Material provided:
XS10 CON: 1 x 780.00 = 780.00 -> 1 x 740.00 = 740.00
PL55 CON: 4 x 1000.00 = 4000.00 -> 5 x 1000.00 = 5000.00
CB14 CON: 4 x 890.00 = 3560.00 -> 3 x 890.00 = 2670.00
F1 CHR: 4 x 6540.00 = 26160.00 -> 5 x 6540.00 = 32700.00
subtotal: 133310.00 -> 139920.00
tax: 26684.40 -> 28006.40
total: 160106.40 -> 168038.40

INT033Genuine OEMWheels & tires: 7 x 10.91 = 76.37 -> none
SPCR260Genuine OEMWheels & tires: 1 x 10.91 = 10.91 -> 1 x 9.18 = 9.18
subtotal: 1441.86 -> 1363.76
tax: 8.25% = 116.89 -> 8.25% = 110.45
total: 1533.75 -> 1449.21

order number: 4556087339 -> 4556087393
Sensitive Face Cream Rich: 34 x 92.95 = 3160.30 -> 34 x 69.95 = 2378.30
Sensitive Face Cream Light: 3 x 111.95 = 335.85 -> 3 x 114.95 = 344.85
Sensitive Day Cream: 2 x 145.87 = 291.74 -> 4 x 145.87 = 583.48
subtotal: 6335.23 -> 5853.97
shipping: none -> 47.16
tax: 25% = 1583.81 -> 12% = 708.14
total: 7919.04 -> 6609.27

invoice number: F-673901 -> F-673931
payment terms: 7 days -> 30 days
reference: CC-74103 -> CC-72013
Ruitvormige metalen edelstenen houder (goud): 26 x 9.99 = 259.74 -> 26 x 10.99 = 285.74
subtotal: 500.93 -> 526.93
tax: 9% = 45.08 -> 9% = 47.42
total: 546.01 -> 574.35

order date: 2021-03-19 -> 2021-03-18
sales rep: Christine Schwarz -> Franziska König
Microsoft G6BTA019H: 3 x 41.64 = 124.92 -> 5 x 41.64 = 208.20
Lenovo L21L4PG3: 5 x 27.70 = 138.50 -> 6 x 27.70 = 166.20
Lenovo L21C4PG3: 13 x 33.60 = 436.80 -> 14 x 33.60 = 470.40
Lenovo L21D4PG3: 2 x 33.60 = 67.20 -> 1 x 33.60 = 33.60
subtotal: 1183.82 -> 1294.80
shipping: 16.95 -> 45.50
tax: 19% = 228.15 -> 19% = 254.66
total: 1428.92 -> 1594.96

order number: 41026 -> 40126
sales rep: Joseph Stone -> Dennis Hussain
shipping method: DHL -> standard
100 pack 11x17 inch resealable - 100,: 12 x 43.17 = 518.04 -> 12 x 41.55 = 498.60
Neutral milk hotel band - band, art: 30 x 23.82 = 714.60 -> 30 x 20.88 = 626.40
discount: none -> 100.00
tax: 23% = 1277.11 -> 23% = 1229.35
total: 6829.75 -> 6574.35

Problem: Write each entry out again, exactly as it reads above.

Written solution:
XS10 CON: 1 x 780.00 = 780.00 -> 1 x 740.00 = 740.00
PL55 CON: 4 x 1000.00 = 4000.00 -> 5 x 1000.00 = 5000.00
CB14 CON: 4 x 890.00 = 3560.00 -> 3 x 890.00 = 2670.00
F1 CHR: 4 x 6540.00 = 26160.00 -> 5 x 6540.00 = 32700.00
subtotal: 133310.00 -> 139920.00
tax: 26684.40 -> 28006.40
total: 160106.40 -> 168038.40

INT033Genuine OEMWheels & tires: 7 x 10.91 = 76.37 -> none
SPCR260Genuine OEMWheels & tires: 1 x 10.91 = 10.91 -> 1 x 9.18 = 9.18
subtotal: 1441.86 -> 1363.76
tax: 8.25% = 116.89 -> 8.25% = 110.45
total: 1533.75 -> 1449.21

order number: 4556087339 -> 4556087393
Sensitive Face Cream Rich: 34 x 92.95 = 3160.30 -> 34 x 69.95 = 2378.30
Sensitive Face Cream Light: 3 x 111.95 = 335.85 -> 3 x 114.95 = 344.85
Sensitive Day Cream: 2 x 145.87 = 291.74 -> 4 x 145.87 = 583.48
subtotal: 6335.23 -> 5853.97
shipping: none -> 47.16
tax: 25% = 1583.81 -> 12% = 708.14
total: 7919.04 -> 6609.27

invoice number: F-673901 -> F-673931
payment terms: 7 days -> 30 days
reference: CC-74103 -> CC-72013
Ruitvormige metalen edelstenen houder (goud): 26 x 9.99 = 259.74 -> 26 x 10.99 = 285.74
subtotal: 500.93 -> 526.93
tax: 9% = 45.08 -> 9% = 47.42
total: 546.01 -> 574.35

order date: 2021-03-19 -> 2021-03-18
sales rep: Christine Schwarz -> Franziska König
Microsoft G6BTA019H: 3 x 41.64 = 124.92 -> 5 x 41.64 = 208.20
Lenovo L21L4PG3: 5 x 27.70 = 138.50 -> 6 x 27.70 = 166.20
Lenovo L21C4PG3: 13 x 33.60 = 436.80 -> 14 x 33.60 = 470.40
Lenovo L21D4PG3: 2 x 33.60 = 67.20 -> 1 x 33.60 = 33.60
subtotal: 1183.82 -> 1294.80
shipping: 16.95 -> 45.50
tax: 19% = 228.15 -> 19% = 254.66
total: 1428.92 -> 1594.96

order number: 41026 -> 40126
sales rep: Joseph Stone -> Dennis Hussain
shipping method: DHL -> standard
100 pack 11x17 inch resealable - 100,: 12 x 43.17 = 518.04 -> 12 x 41.55 = 498.60
Neutral milk hotel band - band, art: 30 x 23.82 = 714.60 -> 30 x 20.88 = 626.40
discount: none -> 100.00
tax: 23% = 1277.11 -> 23% = 1229.35
total: 6829.75 -> 6574.35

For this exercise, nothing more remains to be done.